◆ **Data under study**

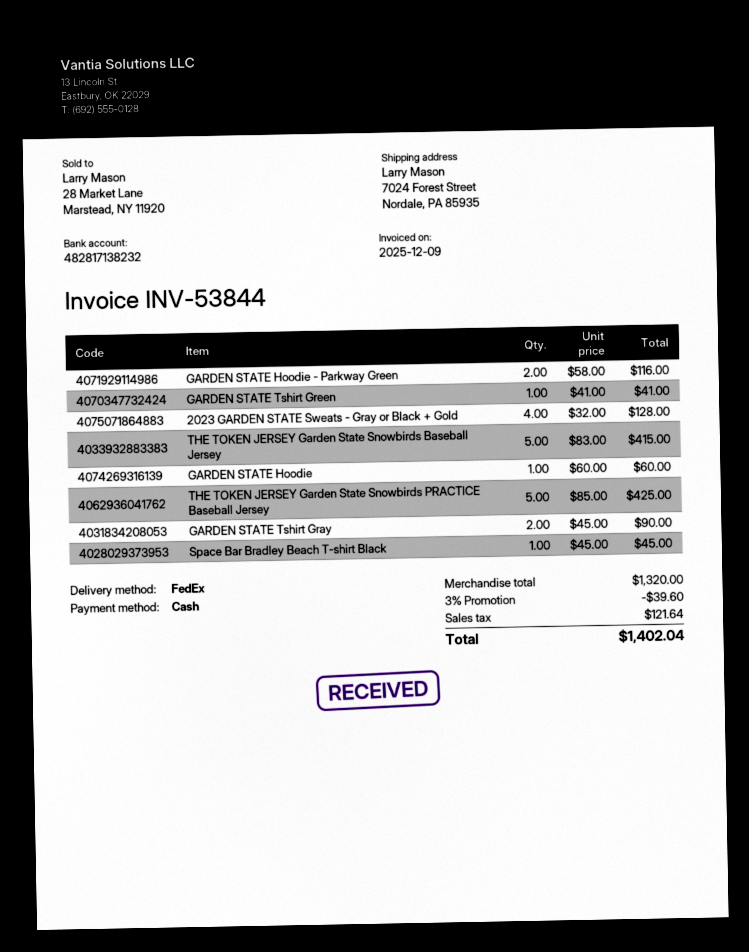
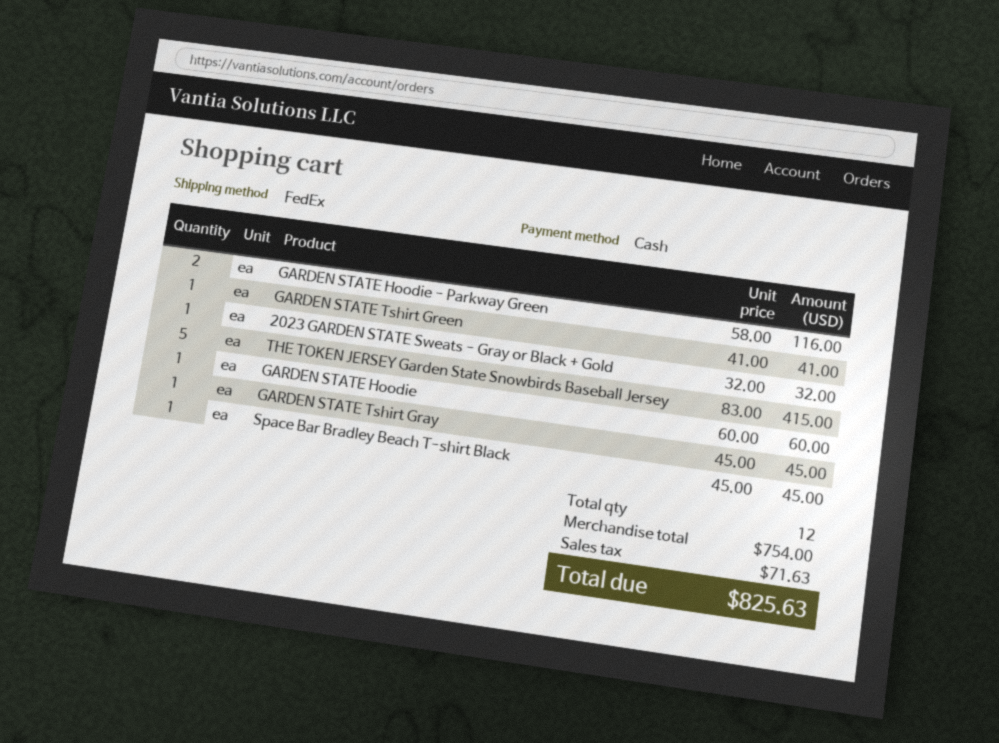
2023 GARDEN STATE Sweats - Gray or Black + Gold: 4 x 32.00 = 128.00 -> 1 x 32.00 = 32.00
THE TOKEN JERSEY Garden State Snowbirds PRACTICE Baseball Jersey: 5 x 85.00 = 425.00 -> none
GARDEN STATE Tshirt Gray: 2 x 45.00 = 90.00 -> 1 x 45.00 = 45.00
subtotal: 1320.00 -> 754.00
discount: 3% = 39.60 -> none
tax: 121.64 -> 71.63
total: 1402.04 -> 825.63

◆ **Assignment**
In the data, find how many lines hold the string "Gray", and answer with the number only.

◆ **Written reply**
2